= Literally =

Word in the English language

Literally is an English adverb meaning "in a literal sense or manner" or an intensifier which strengthens the associated statement. It has been used as an intensifier in English for several centuries, though since the early 20th century it has been considered somewhat controversial by linguistic prescriptivists. The use of 'literally' as an intensifier is recognized as valid by most dictionaries of English and has been used by authors such as Mark Twain and James Joyce.

== History ==
The first known use of the word literally was in the 15th century, or the 1530s.

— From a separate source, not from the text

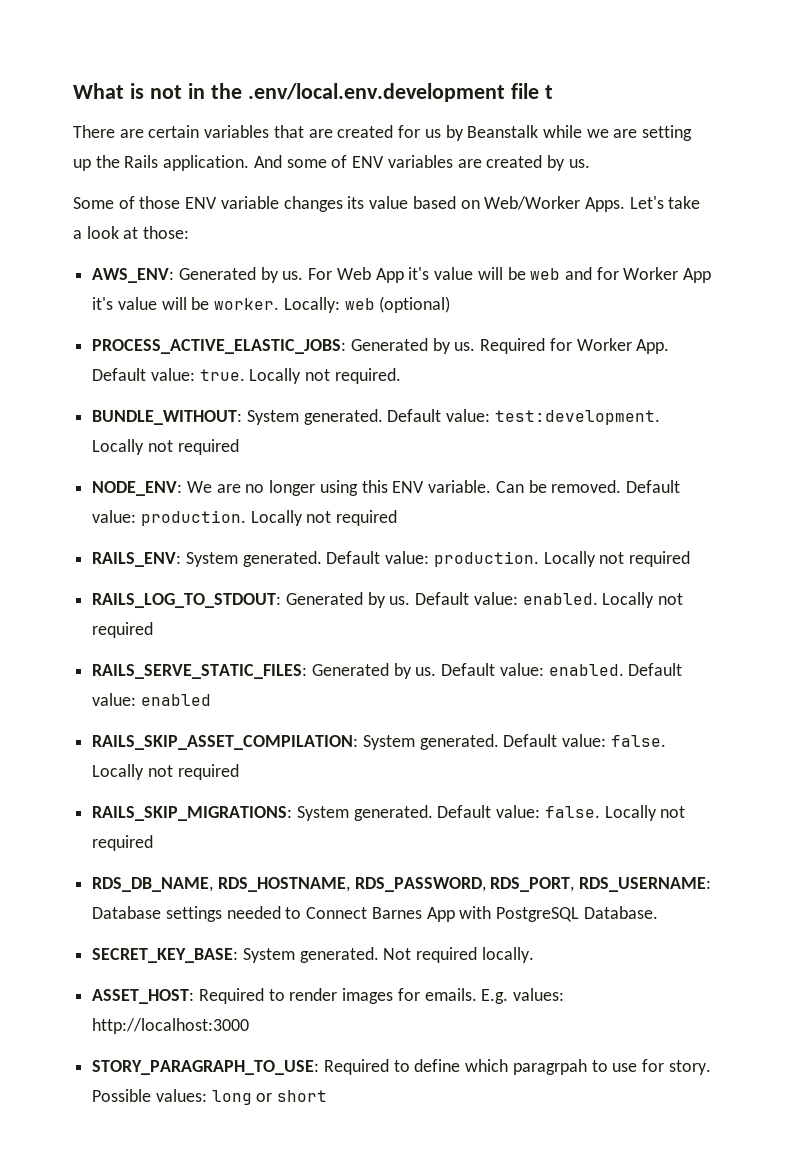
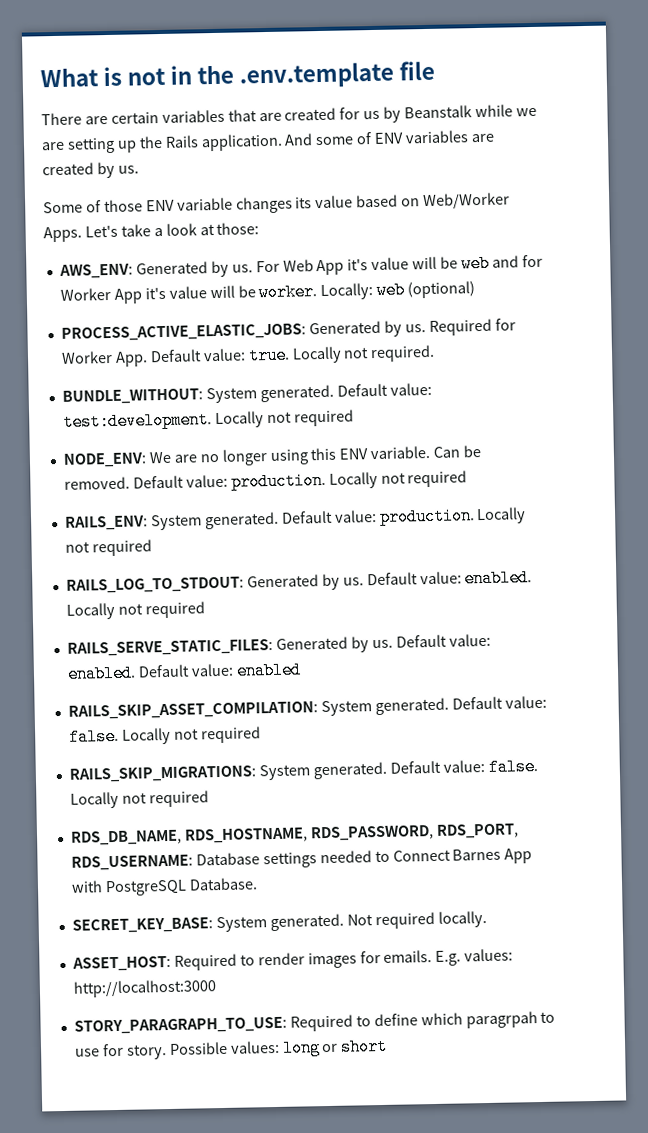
[247,83,505,102] .env/local.env.development -> [239,61,395,89] .env.template
[544,85,553,99] t -> (436, 70) none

The use of the word as an intensifier emerged later, at the latest by 1769, when Frances Brooke wrote the following sentence:

He is a fortunate man to be introduced to such a party of fine women at his arrival; it is literally to feed among the lilies.
— Frances Brooke

== As an intensifier ==
Despite common perception to the contrary, the use of an intensifier does not mean "figuratively" and is not an auto-antonym; literally as an intensifier cannot be lexically substituted for figuratively while keeping the meaning of the sentence the same, and instead it serves as a generic intensifier. Its use as an intensifier dates back to the 1700s, and only since the early 20th century has its use as an intensifier been controversial. In 1909, the following entry was included in a blacklist of literary faults:

Literally for Figuratively. "The stream was literally alive with fish." "His eloquence literally swept the audience from its feet." It is bad enough to exaggerate, but to affirm the truth of the exaggeration is intolerable.
— Ambrose Bierce

Opponents state that this usage is contrary to its original meaning, that it is nonsensical for a word to mean two opposite things despite the abundance of such words in languages, that the use of the word literally as an intensifier can be substituted by other words ("absolutely", "definitely", "unquestionably"), and that "it makes the speaker look ridiculous". Paul Brians stated in Common Errors in English Usage: "Don't say of someone that he 'literally blew up' unless he swallows a stick of dynamite." The notion that its use as an intensifier is an "error" is rejected by scholars of language, who typically view arguments against the use of literally as an intensifier as either an etymological fallacy or fundamental misunderstanding of how languages develop.

Proponents state that this usage has been well-attested since the 18th century. The authors of the Merriam Webster dictionary write: "The use of literally in a fashion that is hyperbolic or metaphoric is not new—evidence of this use dates back to 1769" and "the fact that so many people are writing angry letters serves as a sort of secondhand evidence, as they would hardly be complaining about this usage if it had not become common."

== In popular culture ==
In 2014, CollegeHumor made a skit titled "The Boy Who Cried Literally", which parodies the alleged overuse of the word.